Recorded data:
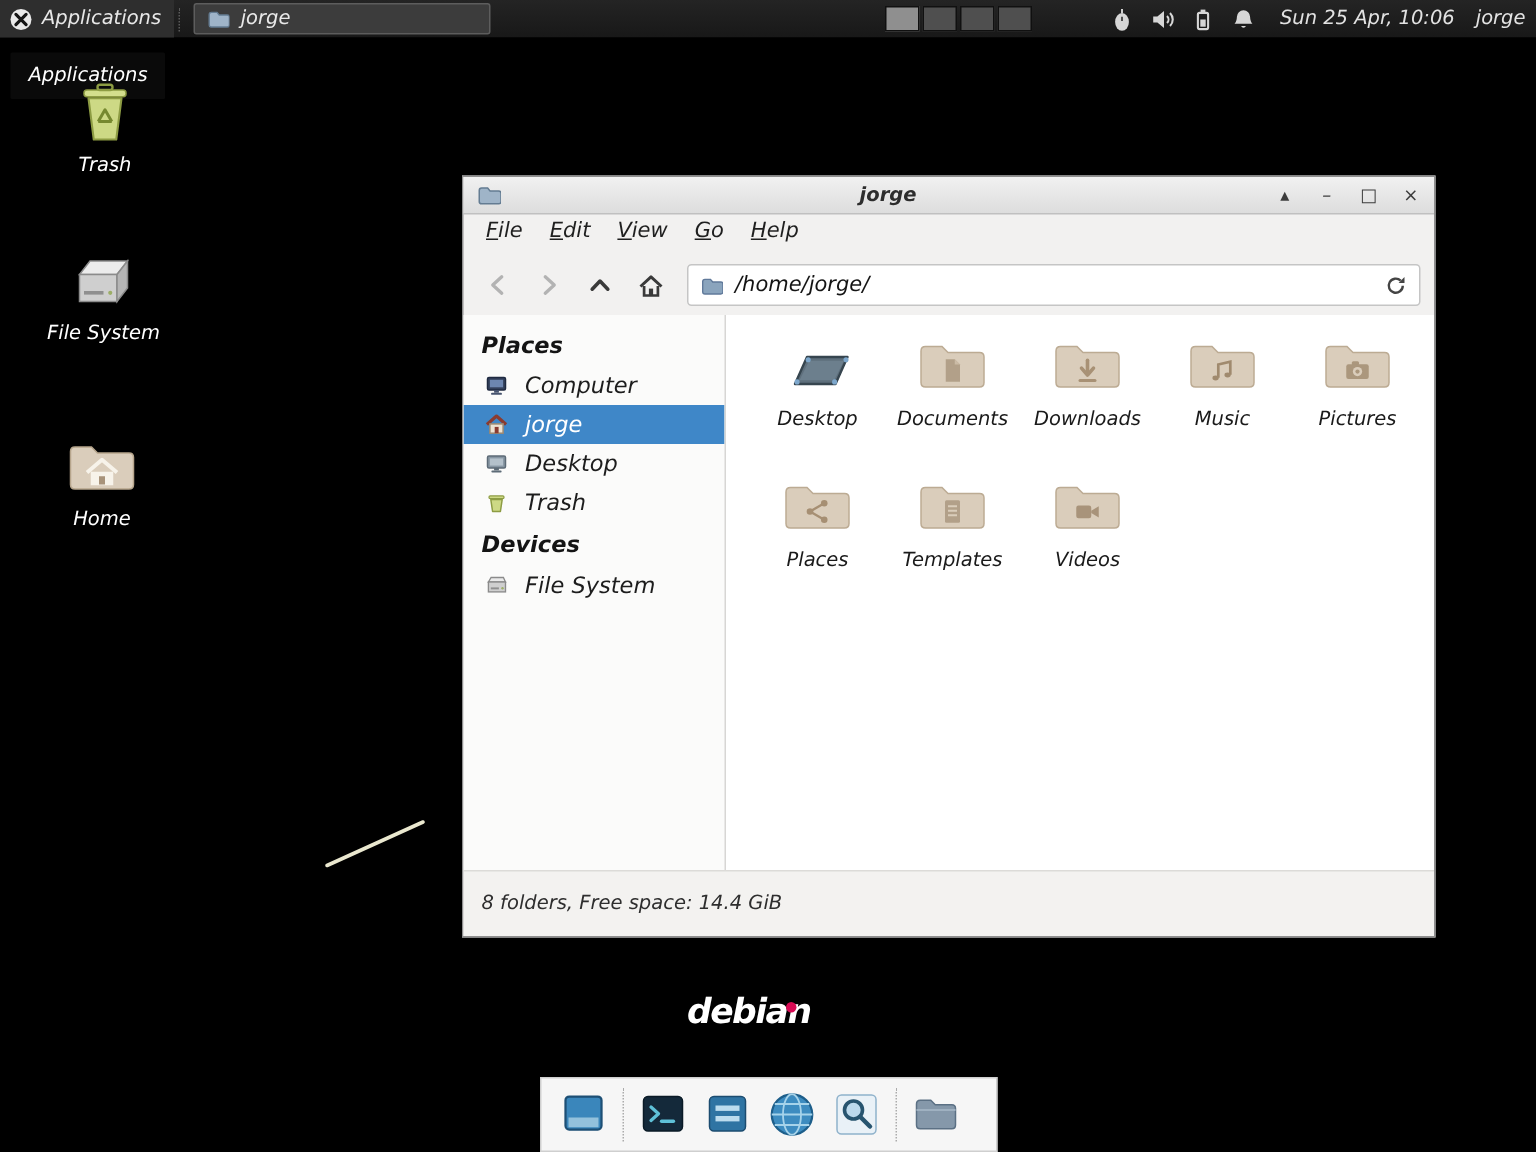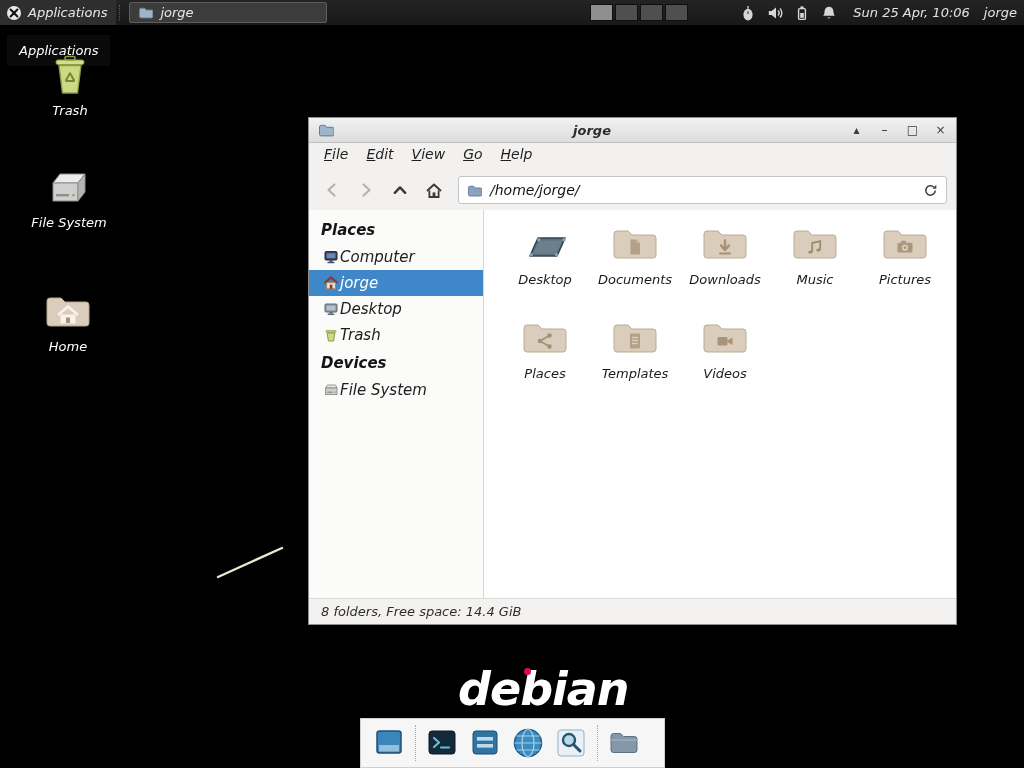--- a/index.html
+++ b/index.html
@@ -72,7 +72,7 @@
   .sidebar { width:175px; background:#fbfbfa; border-right:1px solid #d7d6d4; padding-top:5px;
              font-size:15px; overflow:hidden; }
   .side-header { padding:6px 12px 5px 12px; font-weight:bold; color:#141414; }
-  .side-row { height:26px; display:flex; align-items:center; gap:1px; padding:0 14px; color:#1d1d1d; }
+  .side-row { height:26px; display:flex; align-items:center; gap:11px; padding:0 14px; color:#1d1d1d; }
   .side-row.selected { background:#3f87c8; color:#fff; }
 
   .files { flex:1; background:#fff; padding:16px 6px 0 16px; display:flex; flex-wrap:wrap;

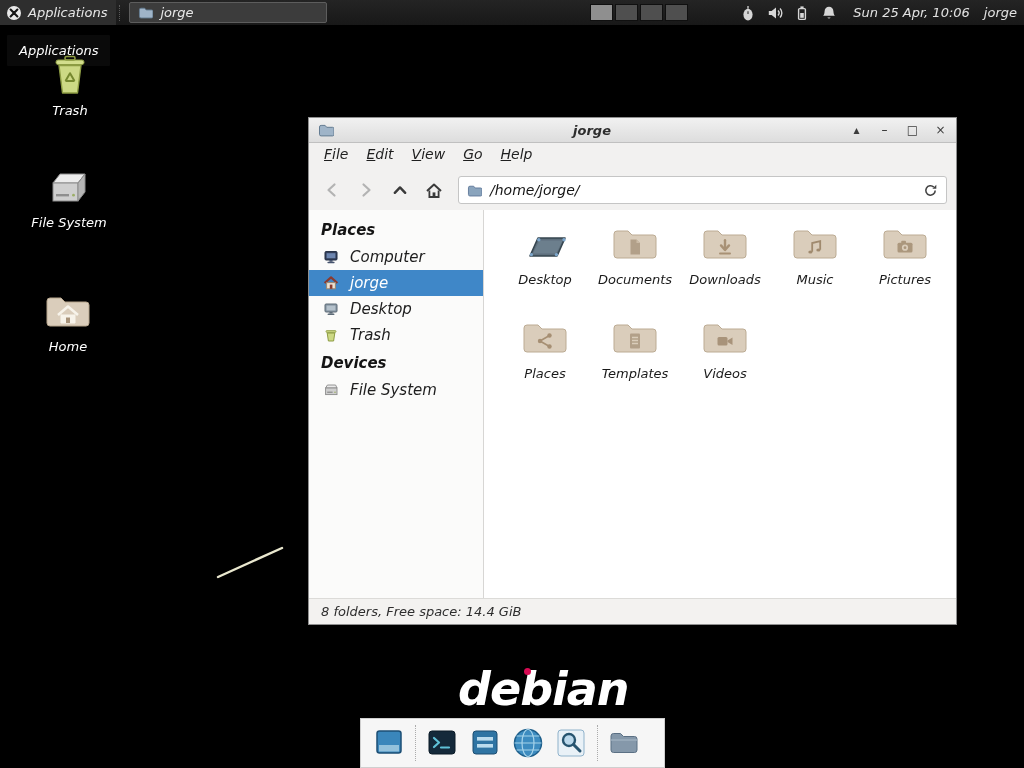--- a/index.html
+++ b/index.html
@@ -83,7 +83,7 @@
   .icon-box .emblem { position:absolute; left:14px; top:11px; }
   .file-item .lbl { margin-top:6px; font-size:13px; color:#1a1a1a; }
 
-  .statusbar { height:26px; display:flex; align-items:center; padding:0 12px;
+  .statusbar { height:44px; display:flex; align-items:center; padding:0 12px;
                background:#f3f2f0; border-top:1px solid #dcdbd8; font-size:13px; color:#2e2e2e; }
 
   

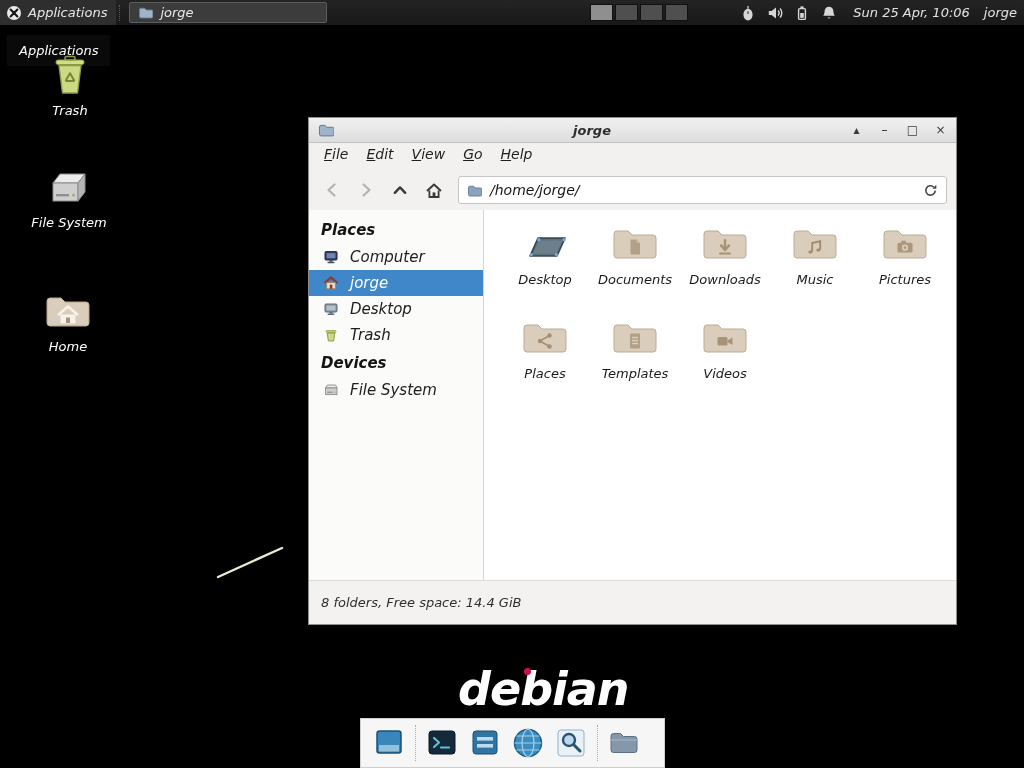--- a/index.html
+++ b/index.html
@@ -39,7 +39,7 @@
   #desk-home  { left:20px; top:292px; }
 
   
-  .debian { position:absolute; left:458px; top:662px; font-size:46px; font-weight:bold;
+  .debian { position:absolute; left:458px; top:662px; font-size:23px; font-weight:bold;
             color:#fff; letter-spacing:-1px; }
   .debian-dot { position:absolute; left:524px; top:668px; width:7px; height:7px;
                 border-radius:50%; background:#d70a53; }

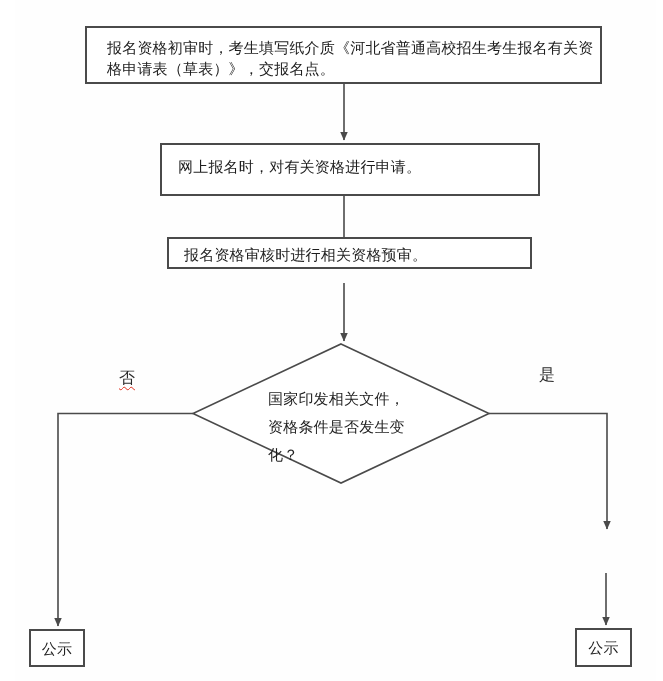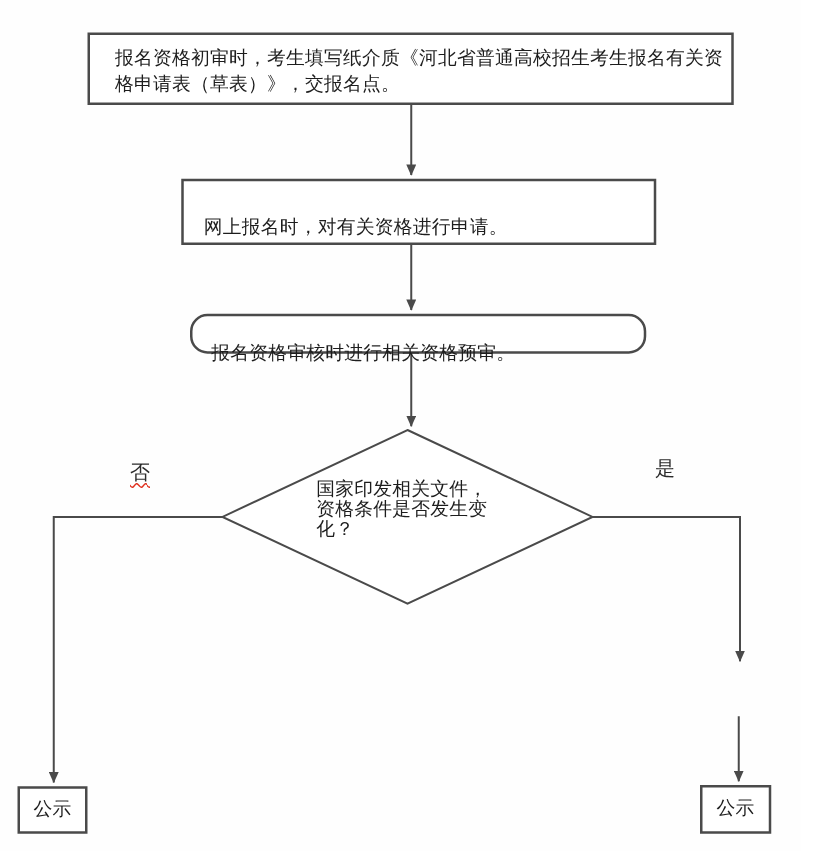--- a/index.html
+++ b/index.html
@@ -12,9 +12,10 @@
     width: 641px;
     height: 681px;
     background: #fefefe;
-    font-family: Liberation Mono, monospace;
+    font-family: Liberation Sans, sans-serif;
     color: #1d1d1d;
     overflow: hidden;
+    margin-left: 15px;
   }
   svg.connectors {
     position: absolute;

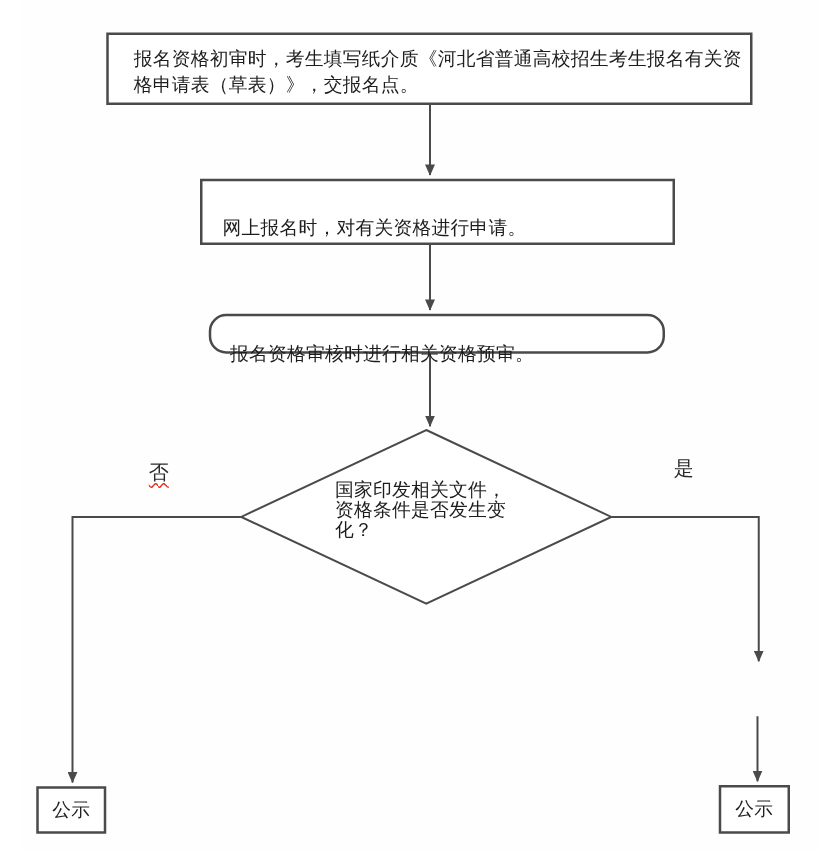--- a/index.html
+++ b/index.html
@@ -41,7 +41,7 @@
   .box.step2 {
     left: 145px; top: 143px;
     width: 380px; height: 53px;
-    padding: 27px 6px 0 16px;
+    padding: 11px 6px 0 16px;
   }
   .box.step3 {
     left: 152px; top: 251px;

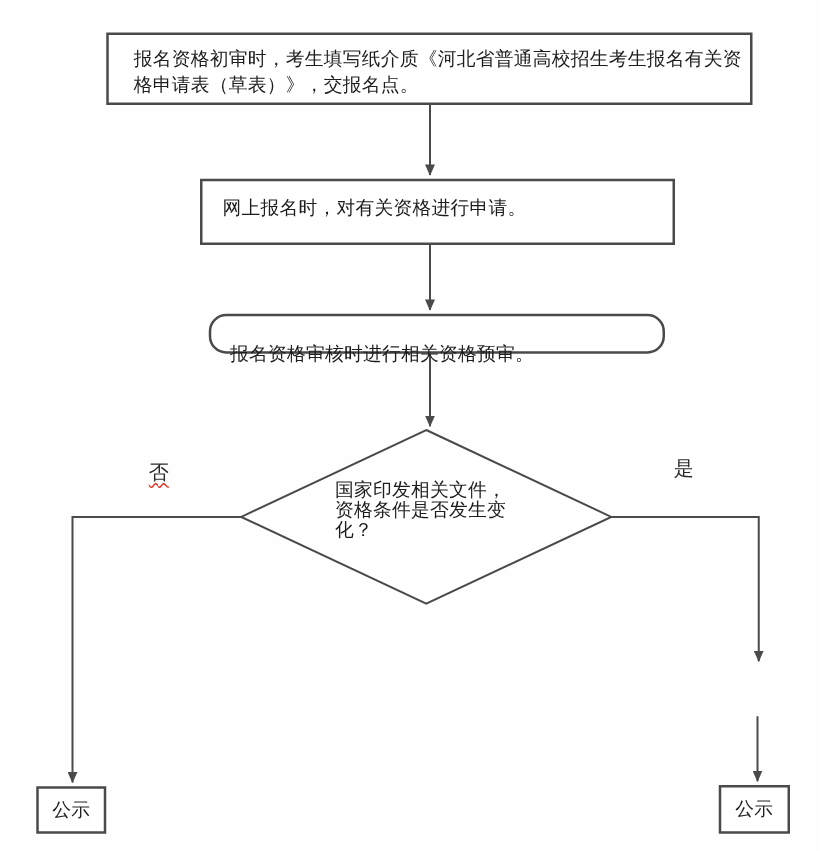--- a/index.html
+++ b/index.html
@@ -44,10 +44,9 @@
     padding: 11px 6px 0 16px;
   }
   .box.step3 {
-    left: 152px; top: 251px;
+    left: 152px; top: 237px;
     width: 365px; height: 32px;
-    padding: 20px 6px 0 15px;
-    border-radius: 14px;
+    padding: 5px 6px 0 15px;
   }
   .box.supplement {
     left: 529px; top: 532px;

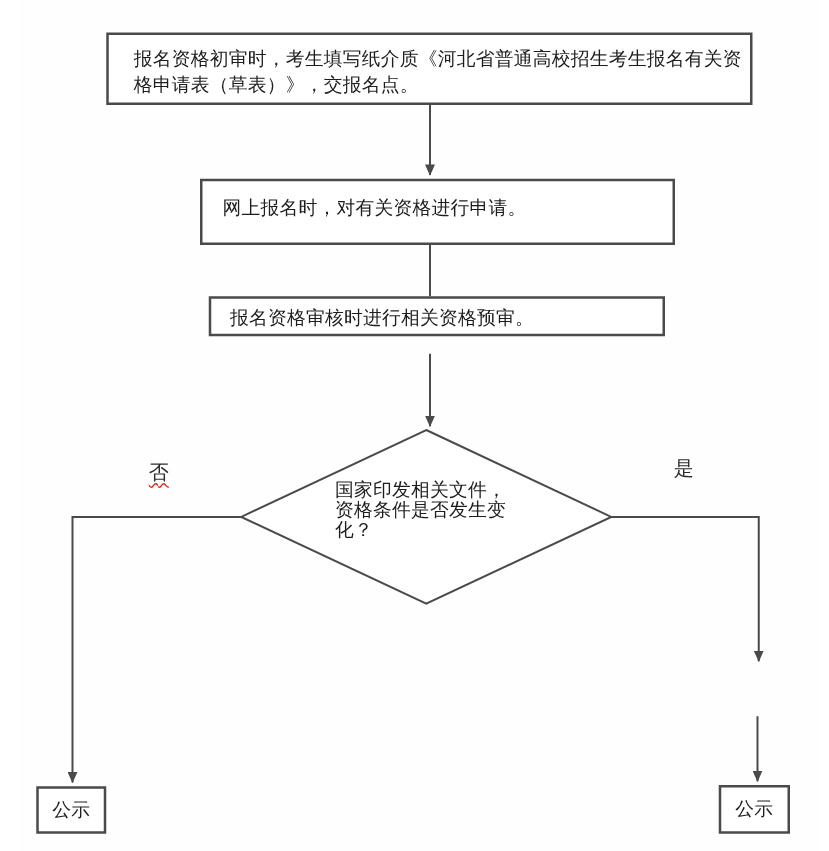--- a/index.html
+++ b/index.html
@@ -71,7 +71,7 @@
     left: 253px; top: 385px;
     width: 146px;
     font-size: 15px;
-    line-height: 16px;
+    line-height: 28px;
     letter-spacing: 0.2px;
   }
   .branch-label {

_WORK TASK_
Your copy must match the records above word for word and contain no pictures.

_EXERCISE RESULT_
--- a/index.html
+++ b/index.html
@@ -72,7 +72,7 @@
   .sidebar { width:175px; background:#fbfbfa; border-right:1px solid #d7d6d4; padding-top:5px;
              font-size:15px; overflow:hidden; }
   .side-header { padding:6px 12px 5px 12px; font-weight:bold; color:#141414; }
-  .side-row { height:26px; display:flex; align-items:center; gap:1px; padding:0 14px; color:#1d1d1d; }
+  .side-row { height:26px; display:flex; align-items:center; gap:11px; padding:0 14px; color:#1d1d1d; }
   .side-row.selected { background:#3f87c8; color:#fff; }
 
   .files { flex:1; background:#fff; padding:16px 6px 0 16px; display:flex; flex-wrap:wrap;

--- a/index.html
+++ b/index.html
@@ -83,7 +83,7 @@
   .icon-box .emblem { position:absolute; left:14px; top:11px; }
   .file-item .lbl { margin-top:6px; font-size:13px; color:#1a1a1a; }
 
-  .statusbar { height:26px; display:flex; align-items:center; padding:0 12px;
+  .statusbar { height:44px; display:flex; align-items:center; padding:0 12px;
                background:#f3f2f0; border-top:1px solid #dcdbd8; font-size:13px; color:#2e2e2e; }
 
   

--- a/index.html
+++ b/index.html
@@ -39,7 +39,7 @@
   #desk-home  { left:20px; top:292px; }
 
   
-  .debian { position:absolute; left:458px; top:662px; font-size:46px; font-weight:bold;
+  .debian { position:absolute; left:458px; top:662px; font-size:23px; font-weight:bold;
             color:#fff; letter-spacing:-1px; }
   .debian-dot { position:absolute; left:524px; top:668px; width:7px; height:7px;
                 border-radius:50%; background:#d70a53; }

--- a/index.html
+++ b/index.html
@@ -12,9 +12,10 @@
     width: 641px;
     height: 681px;
     background: #fefefe;
-    font-family: Liberation Mono, monospace;
+    font-family: Liberation Sans, sans-serif;
     color: #1d1d1d;
     overflow: hidden;
+    margin-left: 15px;
   }
   svg.connectors {
     position: absolute;

--- a/index.html
+++ b/index.html
@@ -41,7 +41,7 @@
   .box.step2 {
     left: 145px; top: 143px;
     width: 380px; height: 53px;
-    padding: 27px 6px 0 16px;
+    padding: 11px 6px 0 16px;
   }
   .box.step3 {
     left: 152px; top: 251px;

--- a/index.html
+++ b/index.html
@@ -44,10 +44,9 @@
     padding: 11px 6px 0 16px;
   }
   .box.step3 {
-    left: 152px; top: 251px;
+    left: 152px; top: 237px;
     width: 365px; height: 32px;
-    padding: 20px 6px 0 15px;
-    border-radius: 14px;
+    padding: 5px 6px 0 15px;
   }
   .box.supplement {
     left: 529px; top: 532px;

--- a/index.html
+++ b/index.html
@@ -71,7 +71,7 @@
     left: 253px; top: 385px;
     width: 146px;
     font-size: 15px;
-    line-height: 16px;
+    line-height: 28px;
     letter-spacing: 0.2px;
   }
   .branch-label {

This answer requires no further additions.